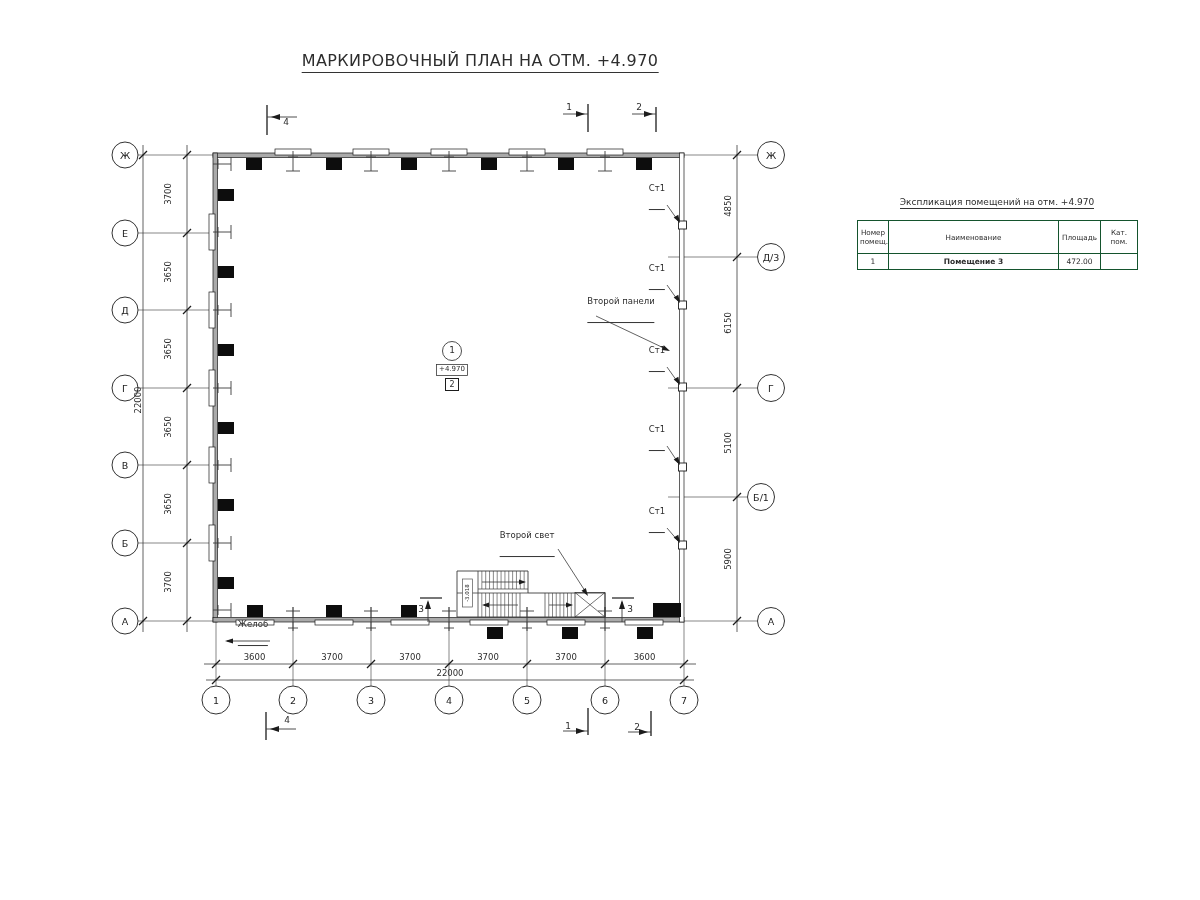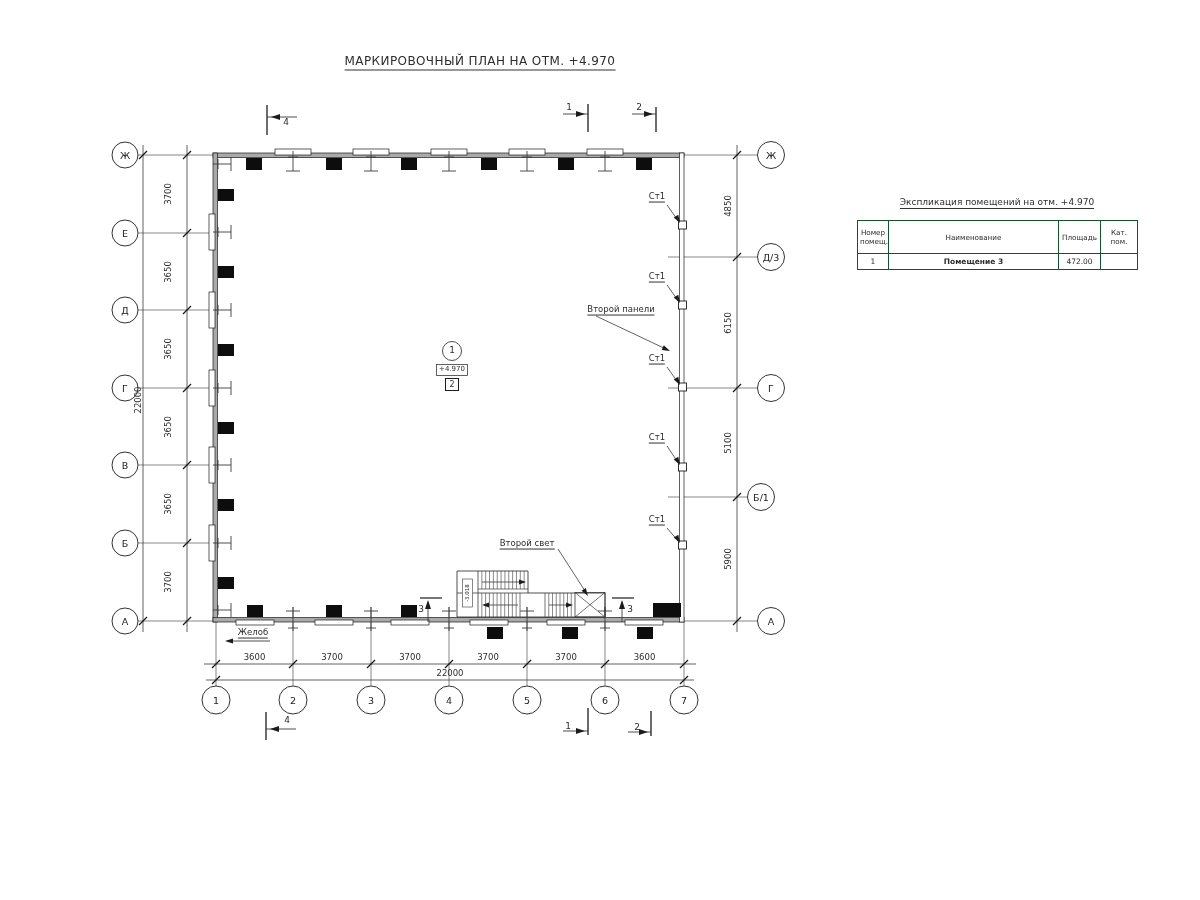--- a/index.html
+++ b/index.html
@@ -14,7 +14,7 @@
           display:flex; align-items:center; justify-content:center;
           font-size:9.5px; color:#222; transform:translate(-50%,-50%); }
   .title { position:absolute; left:480px; top:62px; transform:translate(-50%,-50%);
-           font-size:12px; letter-spacing:0.4px; color:#2d2d2d;
+           font-size:16px; letter-spacing:0.4px; color:#2d2d2d;
            border-bottom:1px solid #333; padding-bottom:2px; white-space:nowrap; }
   
   .schedule { position:absolute; left:857px; top:190px; width:280px; }

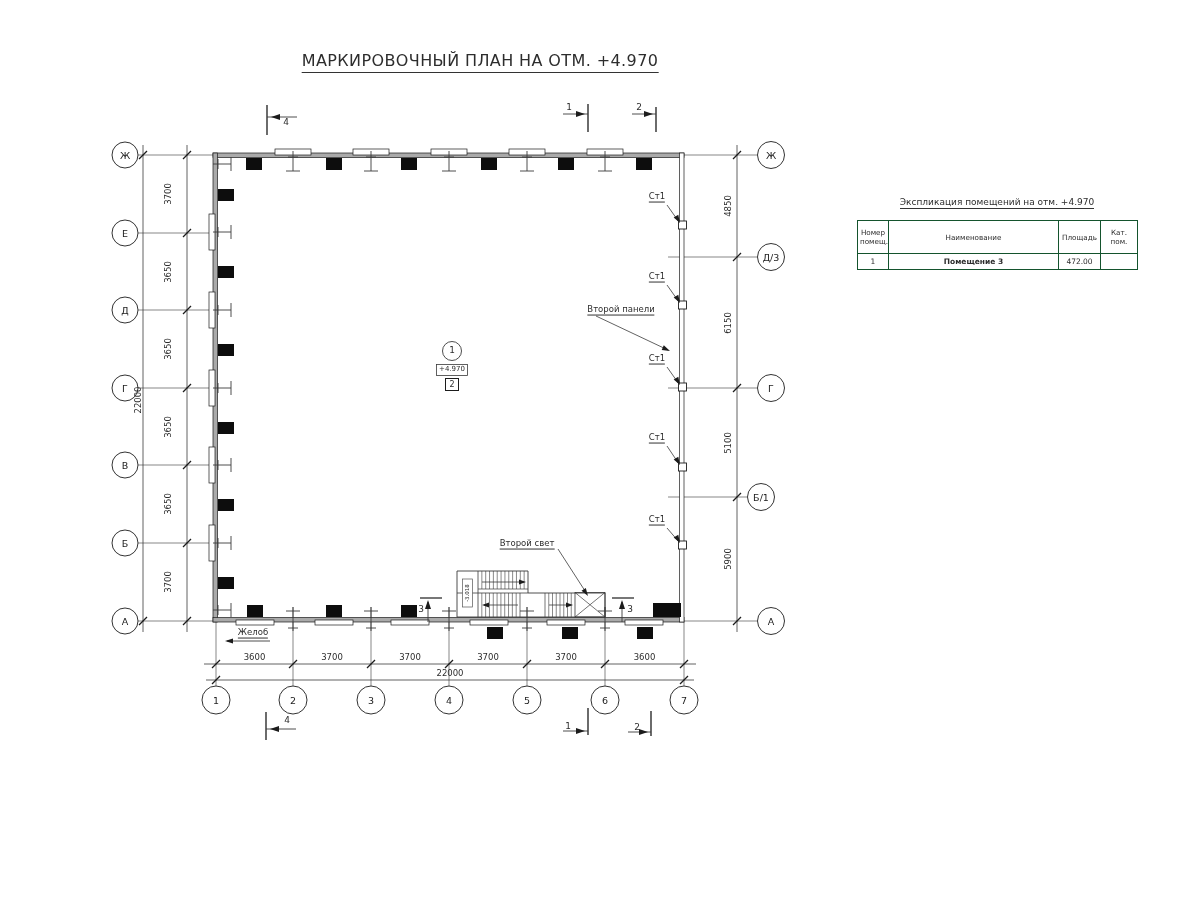--- a/index.html
+++ b/index.html
@@ -9,7 +9,7 @@
   .lbl { position:absolute; white-space:nowrap; font-size:8.5px; color:#2d2d2d;
          transform:translate(-50%,-50%); line-height:1.05; }
   .vlbl { transform:translate(-50%,-50%) rotate(-90deg); }
-  .u { border-bottom:1px solid #333; padding-bottom:1px; }
+  .u { border-bottom:1px solid #333; padding-bottom:16px; }
   .circ { position:absolute; border:1px solid #333; border-radius:50%; background:#fff;
           display:flex; align-items:center; justify-content:center;
           font-size:9.5px; color:#222; transform:translate(-50%,-50%); }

-=-=-

Above are records with pictures; repeat them exactly, but without the pictures.

## Output for this task
--- a/index.html
+++ b/index.html
@@ -14,7 +14,7 @@
           display:flex; align-items:center; justify-content:center;
           font-size:9.5px; color:#222; transform:translate(-50%,-50%); }
   .title { position:absolute; left:480px; top:62px; transform:translate(-50%,-50%);
-           font-size:12px; letter-spacing:0.4px; color:#2d2d2d;
+           font-size:16px; letter-spacing:0.4px; color:#2d2d2d;
            border-bottom:1px solid #333; padding-bottom:2px; white-space:nowrap; }
   
   .schedule { position:absolute; left:857px; top:190px; width:280px; }

--- a/index.html
+++ b/index.html
@@ -9,7 +9,7 @@
   .lbl { position:absolute; white-space:nowrap; font-size:8.5px; color:#2d2d2d;
          transform:translate(-50%,-50%); line-height:1.05; }
   .vlbl { transform:translate(-50%,-50%) rotate(-90deg); }
-  .u { border-bottom:1px solid #333; padding-bottom:1px; }
+  .u { border-bottom:1px solid #333; padding-bottom:16px; }
   .circ { position:absolute; border:1px solid #333; border-radius:50%; background:#fff;
           display:flex; align-items:center; justify-content:center;
           font-size:9.5px; color:#222; transform:translate(-50%,-50%); }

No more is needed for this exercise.